Back when I was working for small web shops we'd quote 4-6 weeks to take a site from concept to launch.
I know that the real answer is, as always, "it depends". But I also know that we have general rules-of-thumb to fall back on. 😉
So, if a prospective client -- say a small local business -- were to ask "how long does a website take to build", what would your response be?
I will give a time estimate after having the initial fact-finding conversation that will allow me to write a proposal. But no time commitment without knowing the scope of the project.
I have built sites in a weekend, and I have done projects that took over a year because I was waiting for content. For example, I started a site in Feb 2015 and I am still waiting for the photos needed to finish it. I've been paid for the work to date, so it doesn't bother me that the site is not done. Well, it doesn't bother me MUCH.

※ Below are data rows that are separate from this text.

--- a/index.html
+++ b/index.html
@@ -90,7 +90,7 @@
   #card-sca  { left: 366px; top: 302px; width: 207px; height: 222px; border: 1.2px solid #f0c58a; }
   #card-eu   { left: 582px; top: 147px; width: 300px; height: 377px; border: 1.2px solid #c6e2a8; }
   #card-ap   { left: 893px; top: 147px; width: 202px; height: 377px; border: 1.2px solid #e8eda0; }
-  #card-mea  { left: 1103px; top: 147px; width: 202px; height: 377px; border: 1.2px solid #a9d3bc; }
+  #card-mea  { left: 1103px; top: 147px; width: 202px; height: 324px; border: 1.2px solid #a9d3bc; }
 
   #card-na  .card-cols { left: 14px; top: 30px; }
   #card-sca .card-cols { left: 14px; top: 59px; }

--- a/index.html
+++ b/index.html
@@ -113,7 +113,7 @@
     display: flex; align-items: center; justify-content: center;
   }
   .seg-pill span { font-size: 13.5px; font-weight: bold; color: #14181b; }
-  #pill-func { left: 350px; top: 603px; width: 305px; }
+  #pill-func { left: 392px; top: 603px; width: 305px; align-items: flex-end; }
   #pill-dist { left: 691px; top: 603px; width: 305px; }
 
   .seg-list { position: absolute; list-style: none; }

Personally, I am always happy to discover that the client has a hard deadline (such as an upcoming presentation, or an award, or some news coverage...) because then they will be motivated to get it done. Without a deadline, it's much harder to push them.
I would say that 90% of the projects I do COULD be done in a couple of weeks, if only the clients had already done their homework, gathered materials, etc. But that's not usually the case.

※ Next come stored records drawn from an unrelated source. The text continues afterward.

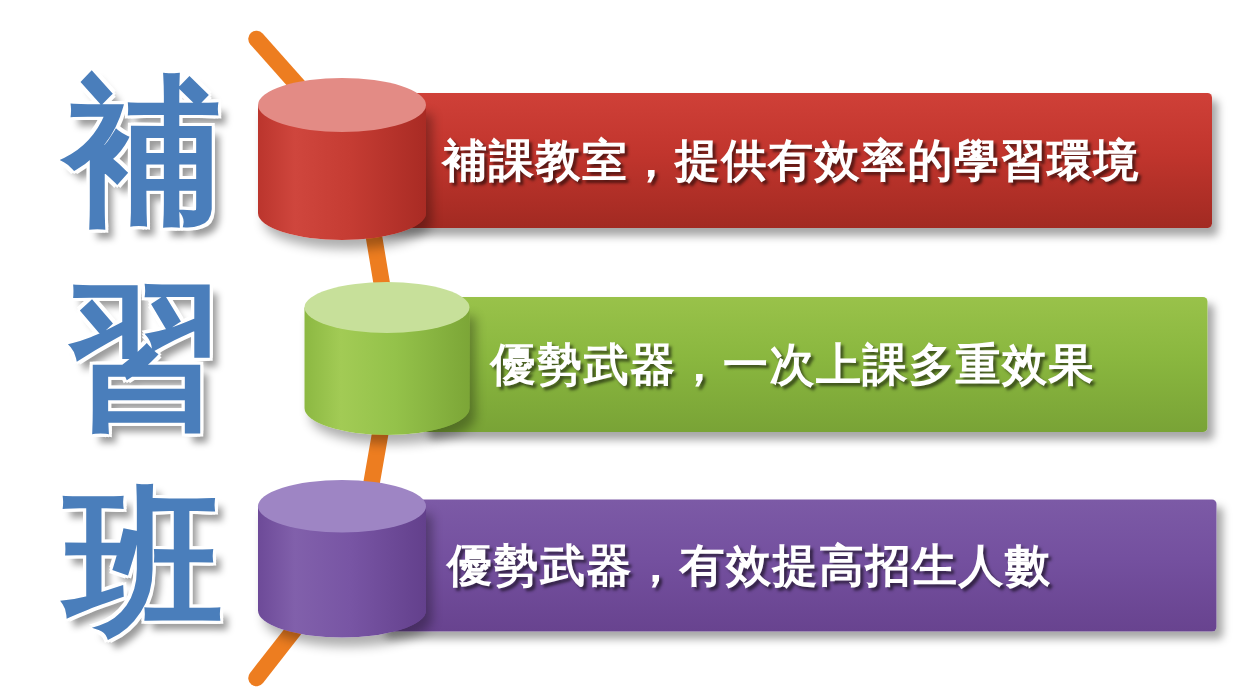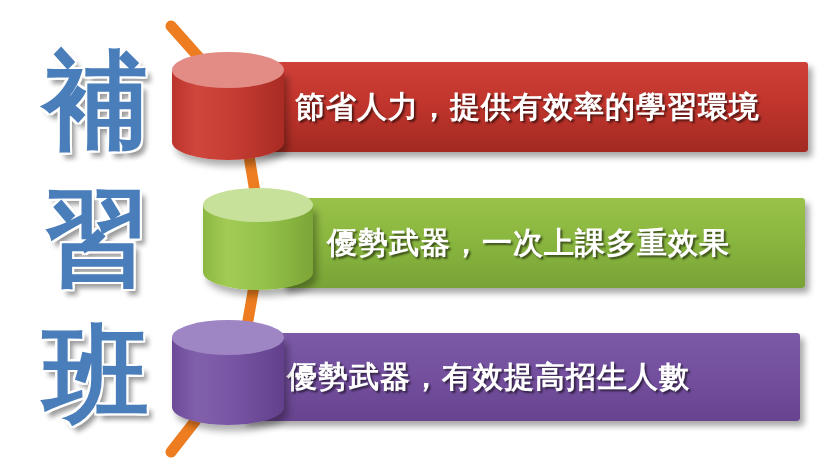--- a/index.html
+++ b/index.html
@@ -137,7 +137,7 @@
 
   <div class="row">
     <div class="bar bar-red" style="left:250px; top:62px; width:558px; height:90px;">
-      <span class="bar-label" style="margin-left:45px;">節省人力，提供有效率的學習環境</span>
+      <span class="bar-label" style="margin-left:45px;">補課教室，提供有效率的學習環境</span>
     </div>
     <div class="cyl" style="left:172px; top:52px; width:112px; height:108px;">
       <div class="cyl-body cylb-red" style="top:18px; height:90px;"></div>

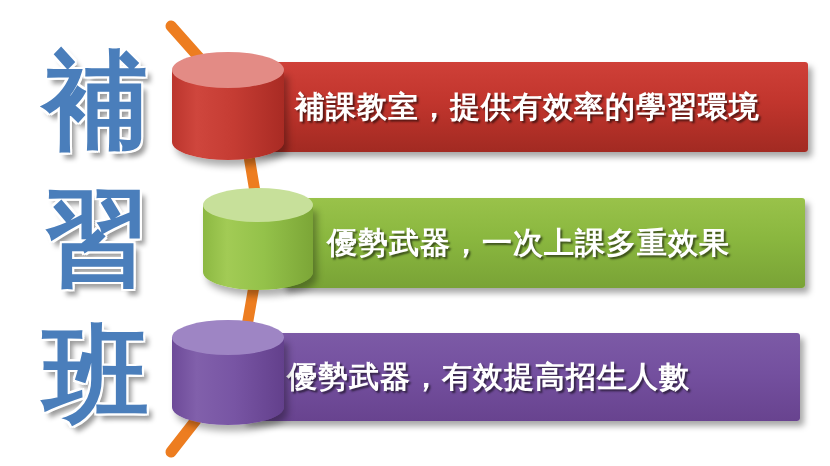--- a/index.html
+++ b/index.html
@@ -156,7 +156,7 @@
   </div>
 
   <div class="row">
-    <div class="bar bar-purple" style="left:242px; top:333px; width:558px; height:88px;">
+    <div class="bar bar-purple" style="left:253px; top:333px; width:558px; height:88px;">
       <span class="bar-label" style="margin-left:45px;">優勢武器，有效提高招生人數</span>
     </div>
     <div class="cyl" style="left:172px; top:320px; width:112px; height:105px;">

I'm with @webdiva on this one. The number of hours at the keyboard means little compared to the amount of time on the phone and in email collaboration gathering images, copy etc.
I've knocked out a completely organic five page business card website in 10 straight hours of coding for a client that had been through the process several times and had everything ready in a zip file along with a .pdf from the designer and all the supporting images. I had another project that started out as one thing, pivoted and repivoted over the course of two years. A lot of that two years was just "let's live with it for a minute and see" time.
One of the biggest reasons I make estimates rather than proposals is that an idea that is taking shape often spurs creativity. With a proposal, that's scope creep. With an estimate, it's a conversation and a new deadline.
Of course there is no answer but you can usually counter that question with "When do you need your project to be completed?" As @webdiva pointed out a client with a deadline is motivated. I usually scope out based on hours in my project proposals so it makes the projects seem long but I can get a 80 hour project done in a weekend easily.